The Energy Department's order "will result in American households paying even higher electricity bills," warned one consumer advocate.
Consumers are set to foot the bill after the Trump administration intervened late last week to prevent the closure of the fossil fuel-powered Eddystone Generating Station, a Pennsylvania plant owned by Constellation Energy that was set to shut down its remaining units on Saturday.
The order from U.S. President Donald Trump's Energy Department marked the second time the administration has invoked emergency authority to rescue a dying fossil fuel plant. Last month, Energy Secretary Chris Wright stepped in to halt the closure of the J.H. Campbell power plant in West Olive, Michigan.
The authority cited in the orders is "typically reserved for emergencies such as extreme weather events and war," Bloomberg observed.

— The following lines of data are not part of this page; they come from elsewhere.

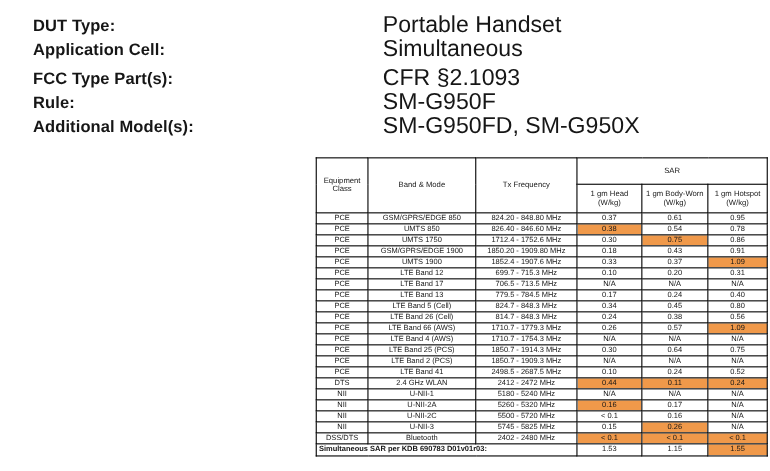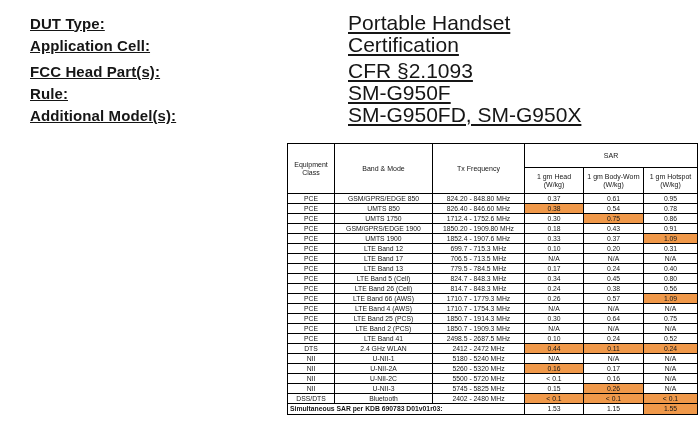"DUT Type:" .info-row { text-decoration: underline -> none }
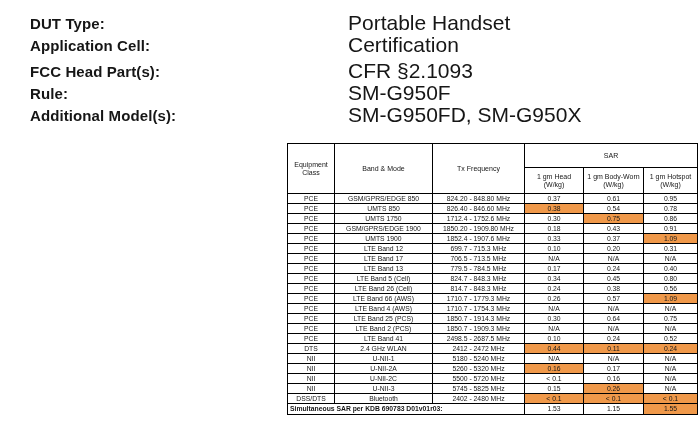"Certification" div.info-value { text: Certification -> Simultaneous }
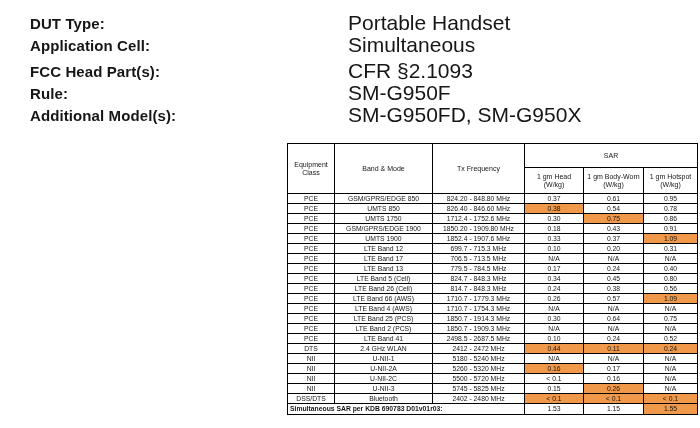"FCC Head Part(s):" div.info-label { text: Head -> Type }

Tyson Slocum, director of Public Citizen's Energy Program, warned in a statement following the Energy Department's latest order that "extending the life of the unit will force ratepayers to shell out money to cover expensive maintenance and overpay for expensive power that will result in American households paying even higher electricity bills, as Trump's emergency order requires consumers to pay 100% of all costs to get the plant up and running, including a guaranteed profit for Constellation."
"Trump's last-minute emergency order—issued literally on the last day these power plants were set to operate—causes significant, expensive complications," said Slocum. "Old units like Eddystone require both minor and major maintenance—maintenance that was deferred because of its planned retirement on May 31."
In December 2023, Constellation informed PJM Interconnection, the regional grid operator, that it would be retiring Eddystone Units 3 and 4, which ran on either fracked gas or oil. Constellation said at the time that "continued operation" of the units was "expected to be uneconomic."
PJM Interconnection signed off on Constellation's decision to retire the units in a letter dated February 27, 2024. But in the wake of the Energy Department's emergency order on Friday, PJM praised the Trump administration's intervention as "prudent."
Public Citizen slammed PJM's statement as a "craven, politically motivated about-face."
The order rescuing Eddystone Generating Station came days after the Trump Energy Department moved to save the coal-fired J.H. Campbell Generating Plant, stunning Michigan officials.
“It came as a surprise to everybody, and it was baffling why they chose this plant," Dan Scripps, chair of the Michigan Public Service Commission, told The Washington Post. "Nobody asked for this order. The power grid operator did not. The utility that owns the plant did not. The state regulator did not."
Citing state officials, the Post noted that "the move will collectively increase electric bills for ratepayers in the Midwest by tens of millions of dollars." The J.H. Campbell plant is "the largest source of air pollution and greenhouse gas emissions in West Michigan," according to the Sierra Club.
Trump laid the groundwork to save the fossil fuel plants earlier this month with an executive order instructing the Energy Department "to develop a process for using emergency powers to prevent unprofitable coal plants from shutting down in order to avert power outages."
Bryan Smigielski, organizer of the Sierra Club's Michigan campaign, called the administration's J.H. Campbell plant rescue a "blatant act of federal overreach" that "is being imposed against the wishes of Michigan consumers, businesses, regulators, and elected leaders."
"Don't be fooled: There is no 'energy emergency' here—just a payday for the coal industry that leaves us with higher bills and dirtier air," Smigielski added.